Quizás para quienes ahora viven en las ciudades, Jesús utilizaría otras parábolas. Quizás diría que Él es el generador y nosotros la energía, o quizás diría que Él es la electricidad y nosotros los electrodomésticos.
Pensemos en toda la profundidad que tiene esta comparación: una unión tan estrecha que lleva la misma savia que hace crecer, que sostiene y da vida. Tener la misma savia, la misma vida de Jesús es lo que Él nos propone, y no tenerla solamente un momento, sino tenerla constantemente, siempre, y en todo momento, eso significa permanecer.
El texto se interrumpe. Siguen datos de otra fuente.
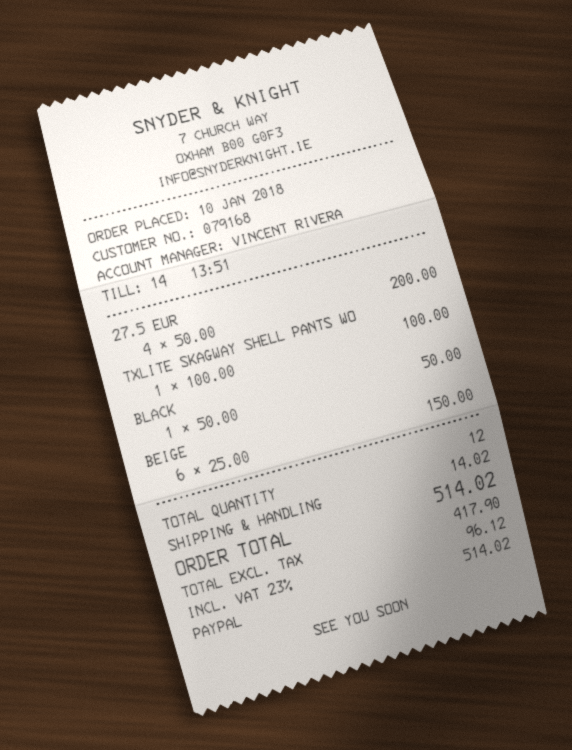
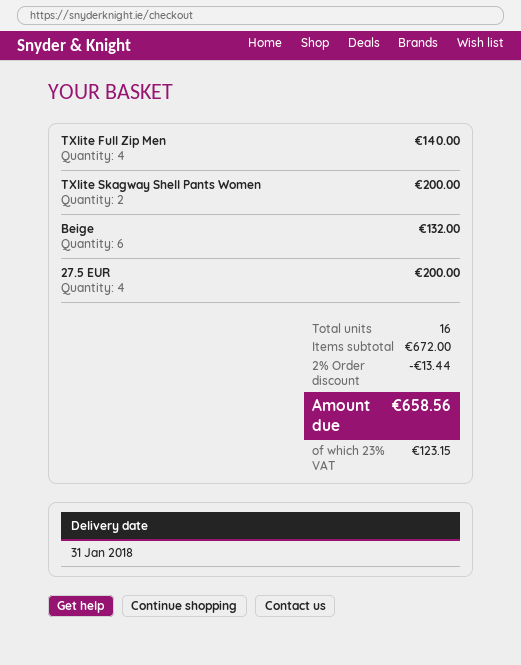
TXLITE SKAGWAY SHELL PANTS WO: 1 for 100.00 -> 2 for 200.00
BLACK: 1 for 50.00 -> none
BEIGE: 6 for 150.00 -> 6 for 132.00
TXlite Full Zip Men: none -> 4 for 140.00
total quantity: 12 -> 16
discount: none -> 2% = 13.44
shipping: 14.02 -> none
tax: 23% = 96.12 -> 23% = 123.15
total: 514.02 -> 658.56

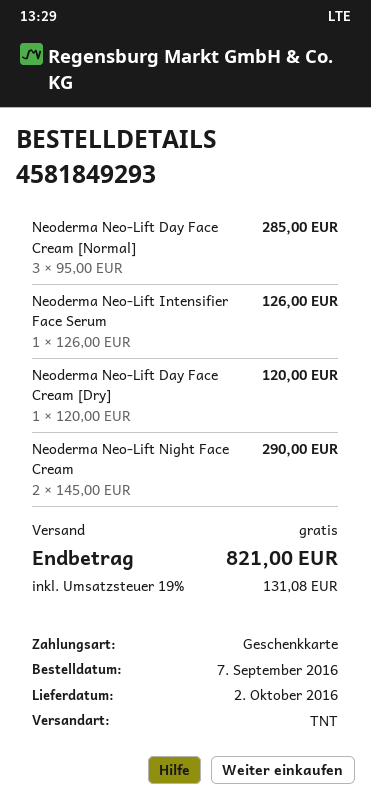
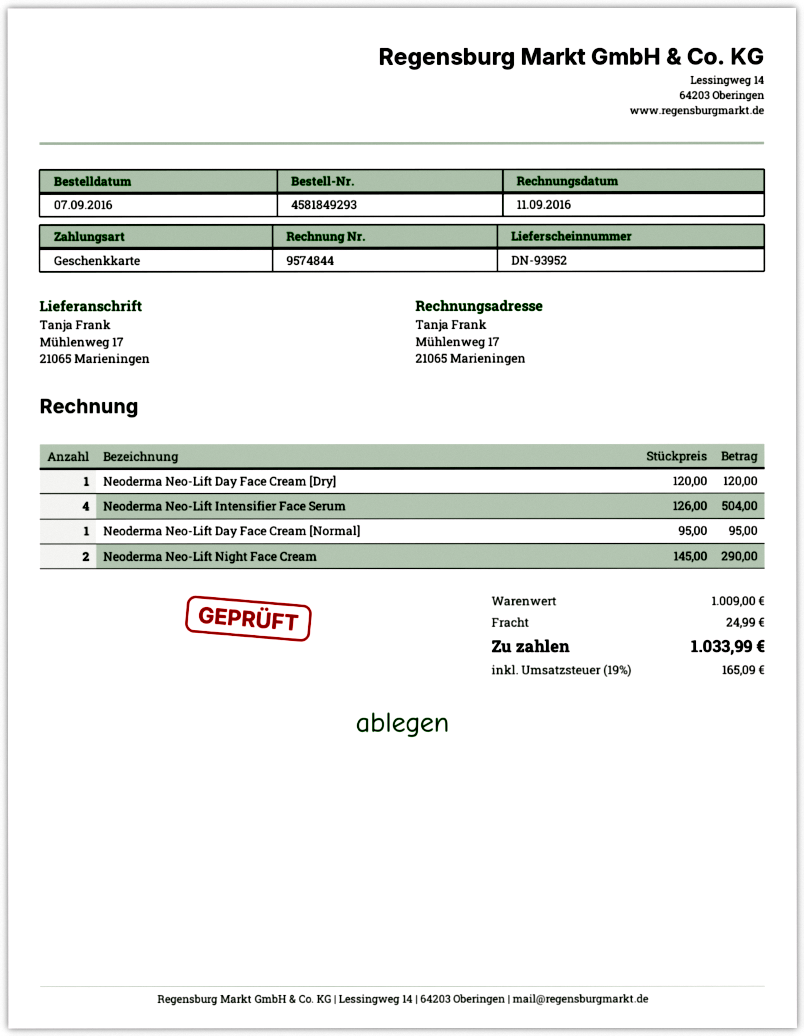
Neoderma Neo-Lift Day Face Cream [Normal]: 3 x 95.00 = 285.00 -> 1 x 95.00 = 95.00
Neoderma Neo-Lift Intensifier Face Serum: 1 x 126.00 = 126.00 -> 4 x 126.00 = 504.00
shipping: 0.00 -> 24.99
tax: 19% = 131.08 -> 19% = 165.09
total: 821.00 -> 1033.99

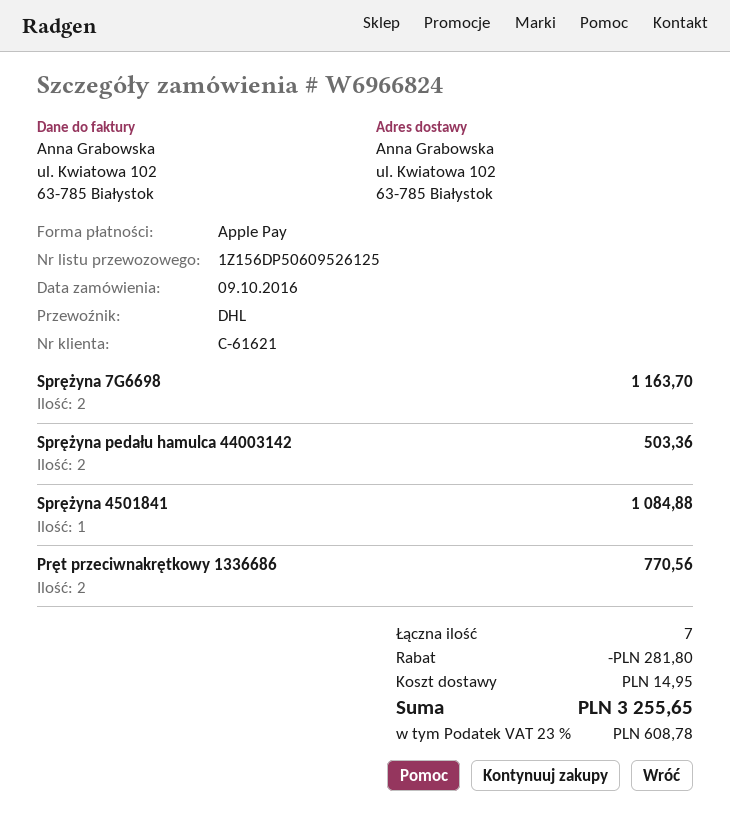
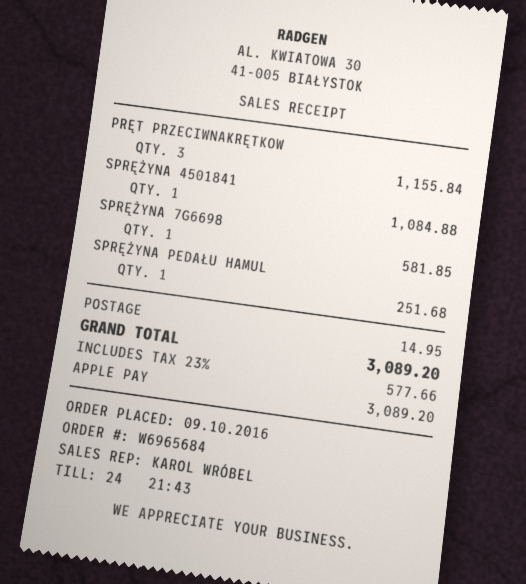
order number: W6966824 -> W6965684
Sprężyna 7G6698: 2 for 1163.70 -> 1 for 581.85
Sprężyna pedału hamulca 44003142: 2 for 503.36 -> 1 for 251.68
Pręt przeciwnakrętkowy 1336686: 2 for 770.56 -> 3 for 1155.84
discount: 281.80 -> none
tax: 23% = 608.78 -> 23% = 577.66
total: 3255.65 -> 3089.20

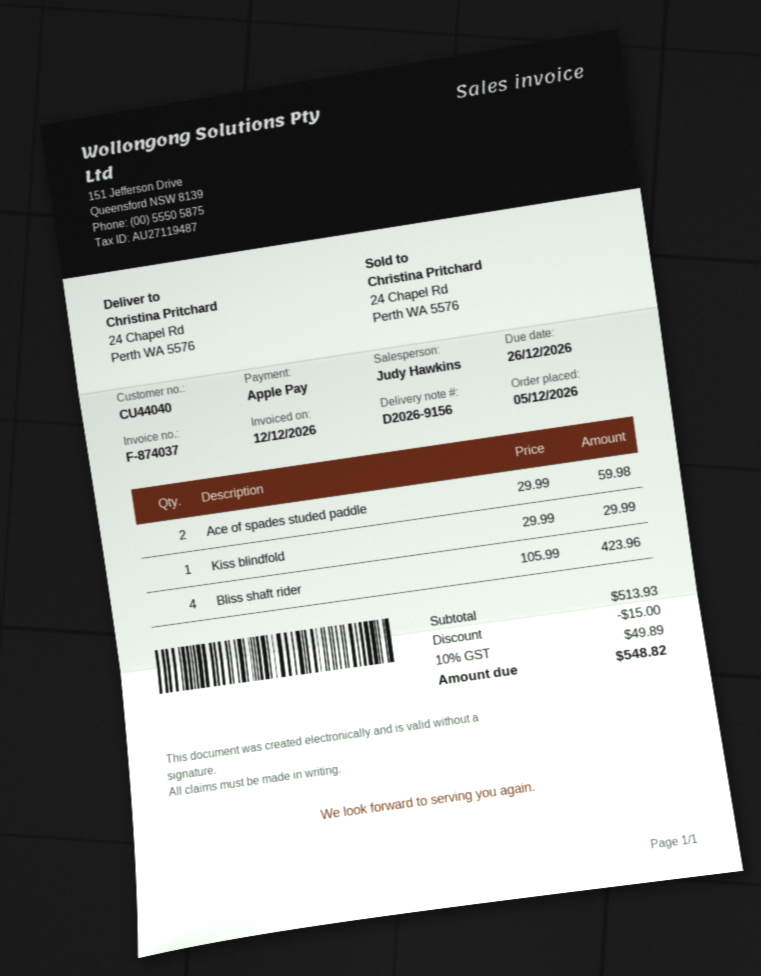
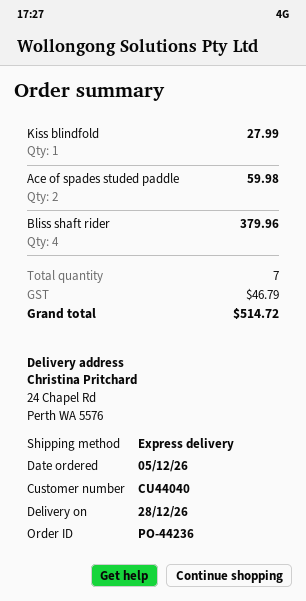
Kiss blindfold: 1 for 29.99 -> 1 for 27.99
Bliss shaft rider: 4 for 423.96 -> 4 for 379.96
discount: 15.00 -> none
tax: 49.89 -> 46.79
total: 548.82 -> 514.72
No es que ahora sí y luego no; no es que solamente en determinados sitios o para determinados asuntos. Permanecer significa siempre y a todas horas, y esto se puede constatar por los frutos.
En nuestro mundo moderno, estas técnicas se aplican constantemente: si hay producto es rentable, si no hay producto o ganancias se desecha. Pero los frutos que Jesús espera, no serán los que esperan este mundo neoliberal y materialista.
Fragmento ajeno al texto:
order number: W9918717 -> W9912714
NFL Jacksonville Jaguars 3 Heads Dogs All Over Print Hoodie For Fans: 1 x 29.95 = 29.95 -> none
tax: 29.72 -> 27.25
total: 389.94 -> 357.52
Los frutos que Jesús espera son la paz, la fraternidad y el servicio. Y si lo que estamos cosechando en nuestra sociedad son violencia, venganzas, envidias, crímenes, etc., tendremos que revisar muy bien en dónde estamos poniendo nuestras raíces y cuál es la savia que nos sostiene.
Si queremos obtener los frutos que espera Dios Padre de nosotros, buscaremos la forma de permanecer unidos a Jesús. La gran ventaja que tenemos es que Jesús siempre está dispuesto a unirse a nosotros, a darnos su vida y a hacernos fructificar.
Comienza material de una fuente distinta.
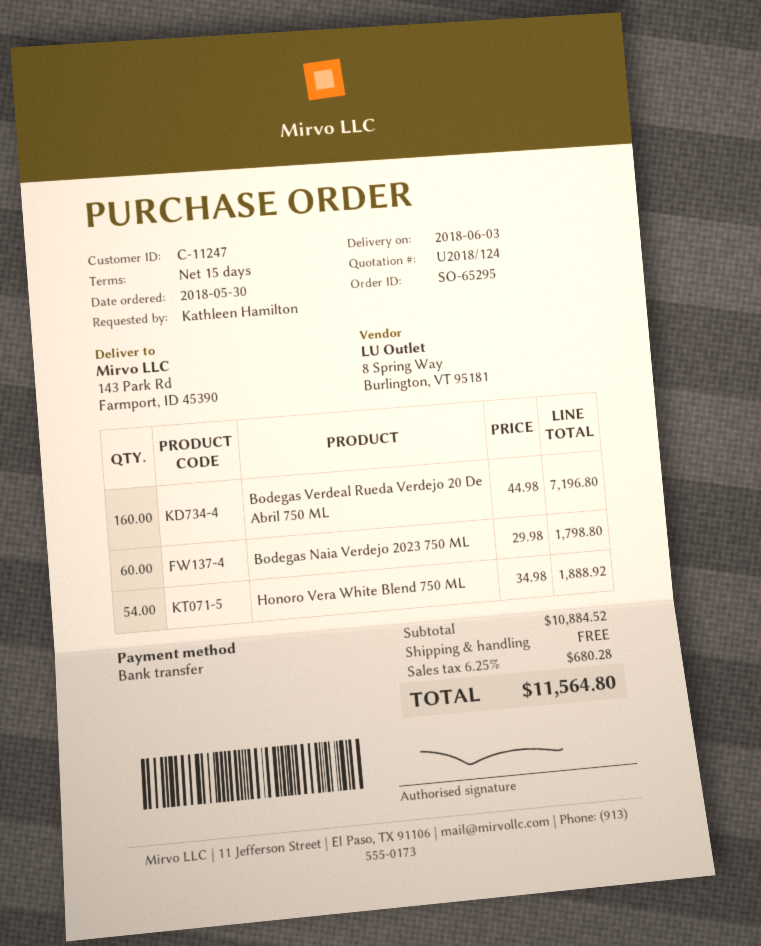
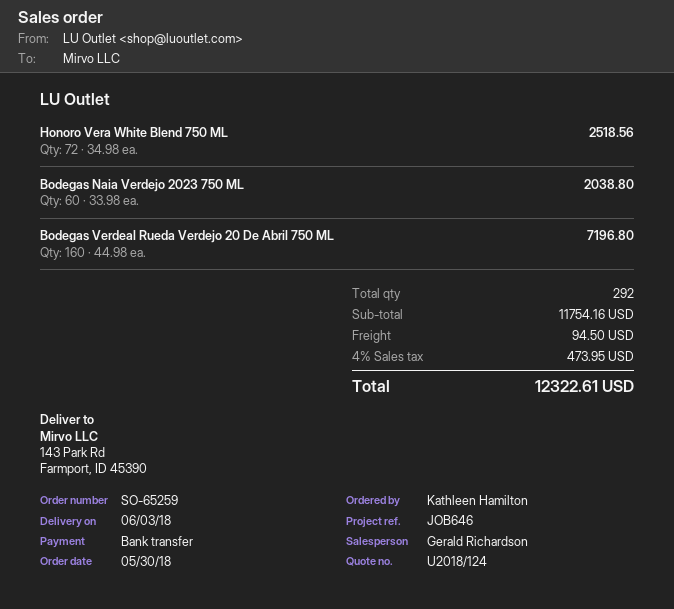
order number: SO-65295 -> SO-65259
Bodegas Naia Verdejo 2023 750 ML: 60 x 29.98 = 1798.80 -> 60 x 33.98 = 2038.80
Honoro Vera White Blend 750 ML: 54 x 34.98 = 1888.92 -> 72 x 34.98 = 2518.56
subtotal: 10884.52 -> 11754.16
shipping: 0.00 -> 94.50
tax: 6.25% = 680.28 -> 4% = 473.95
total: 11564.80 -> 12322.61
Unidos a Él por la gracia, seremos capaces de amar a nuestros hermanos hasta el punto de entregar la vida por los enemigos. Unidos a Él por la oración diaria, por la comunión frecuente y la renovada confesión sacramental de nuestras culpas, veremos cómo nuestra vida se llena de Dios, cómo nuestras almas se llenan de paz, y cómo nuestros corazones se llenan de una alegría sobrenatural y serena que ningún sufrimiento podrá arrebatarnos.
Unidos a Él por la lectura cotidiana del Evangelio, experimentaremos en nuestras vidas una «cristificación» que nos llevará a desaparecer por completo para que sólo Jesús brille en nosotros.
Nosotros, ¿estamos dispuestos a unirnos a Él?